Как они умудрились проложить здесь железную дорогу? Масштабы России, как и масштабы Китая, поражали ее. Напрасно она пыталась как-то втиснуть в голову эти размеры. Вместо этого она научилась сосредотачивать внимание на небольших вещах. В этом она преуспела и стала замечать то, что другие обычно не видят.
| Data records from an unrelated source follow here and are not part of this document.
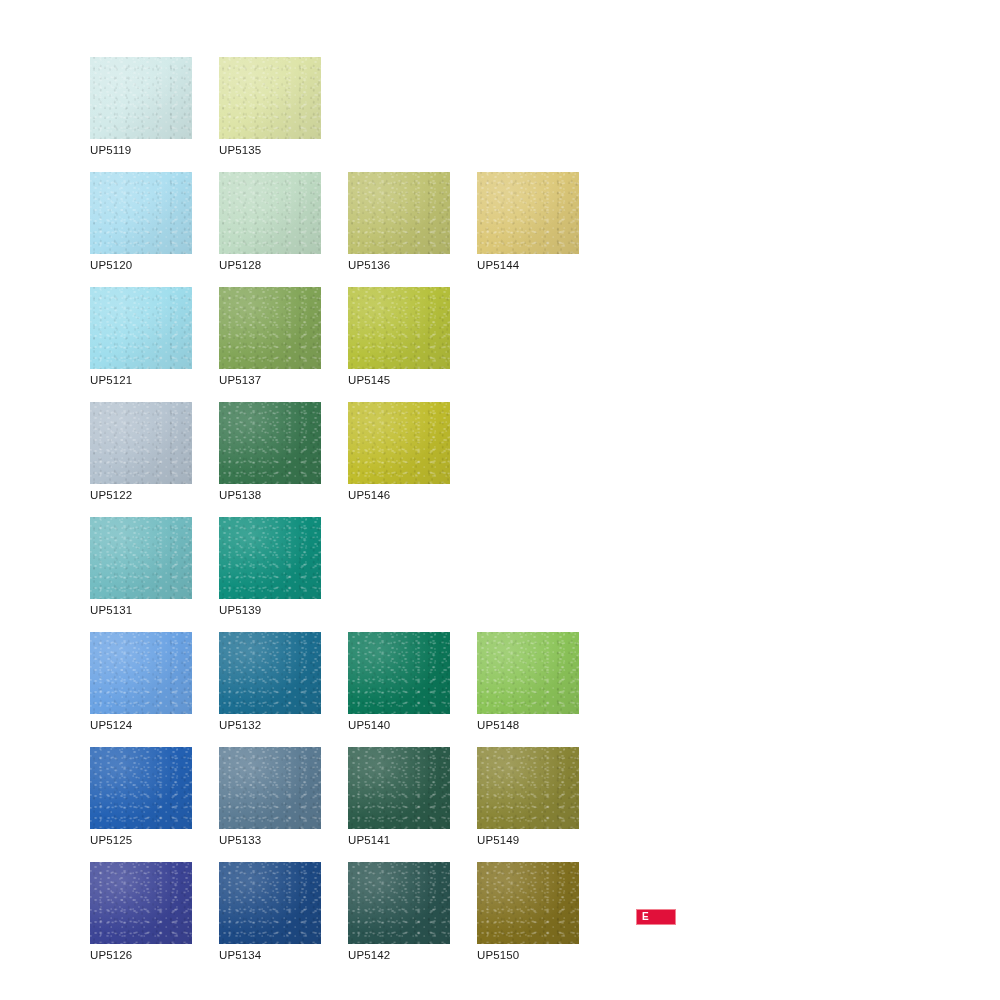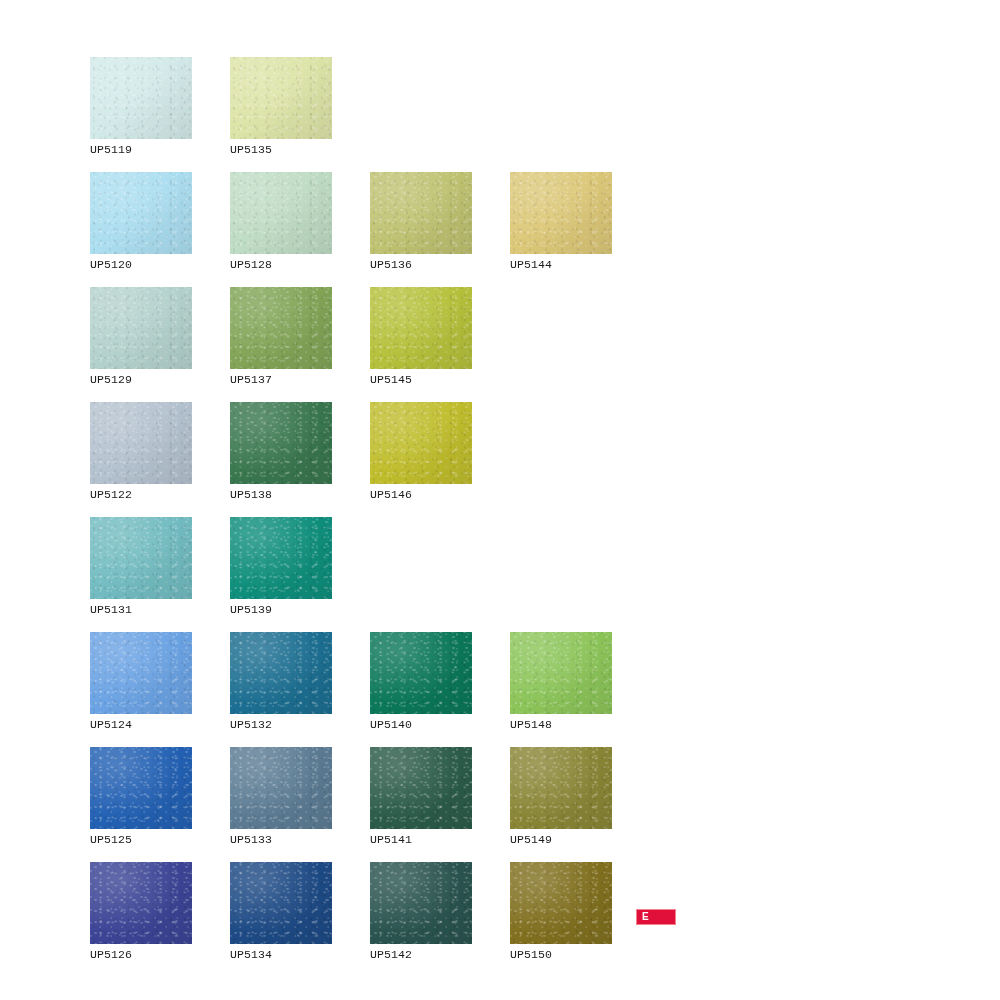--- a/index.html
+++ b/index.html
@@ -30,23 +30,22 @@
   }
 
   .swatch-row {
     display: flex;
     flex-direction: row;
     height: 115px;
   }
 
   .swatch-cell {
     width: 102px;
-    margin-right: 38px;
+    margin-right: 27px;
     position: relative;
-    font-family: Liberation Mono, monospace;
   }
 
   .chip {
     width: 102px;
     height: 82px;
     position: relative;
     overflow: hidden;
     background-color: #cccccc;
   }
 
@@ -144,22 +143,22 @@
           <div class="chip" style="background-color: rgb(191, 194, 113);"></div>
           <div class="chip-label">UP5136</div>
         </div>
         <div class="swatch-cell">
           <div class="chip" style="background-color: rgb(220, 200, 120);"></div>
           <div class="chip-label">UP5144</div>
         </div>
       </div>
       <div class="swatch-row">
         <div class="swatch-cell">
-          <div class="chip" style="background-color: rgb(180, 210, 205);"></div>
-          <div class="chip-label">UP5129</div>
+          <div class="chip" style="background-color: rgb(159, 222, 237);"></div>
+          <div class="chip-label">UP5121</div>
         </div>
         <div class="swatch-cell">
           <div class="chip" style="background-color: rgb(130, 165, 87);"></div>
           <div class="chip-label">UP5137</div>
         </div>
         <div class="swatch-cell">
           <div class="chip" style="background-color: rgb(182, 193, 59);"></div>
           <div class="chip-label">UP5145</div>
         </div>
       </div>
Например, отблеск солнца на карманных часах, или торчащий из кармана уголок бумажника, или золотую трубочку губной помады, на какую- то секунду оставленную без присмотра на прилавке магазина. Лида улыбнулась. Да, в этом она была хороша.
Вдруг взгляд ее, доселе блуждавший по ночному ландшафту за окном, сфокусировался на собственном отражении в стекле. Лида скривилась. Ее шапка в самом деле была жуткой, в этой коричневой шерстяной штуковине с широким верхом она была похожа на павиана. Лида была рада, что Чана Аньло сейчас нет рядом и он не видит ее такой. Она вздохнула и услышала, как ее страхи хрустят в ее дыхании подобно крошкам печенья. Ей было семнадцать. Ему — девятнадцать, почти двадцать. Может ли человек ждать вечно? Этого она не знала. Его она любила страстно, в этом она была уверена, и все же… От собственных мыслей на щеках у нее проступил румянец. Как долго мужчина может обходиться без женщины? Месяц? Год? Десять лет?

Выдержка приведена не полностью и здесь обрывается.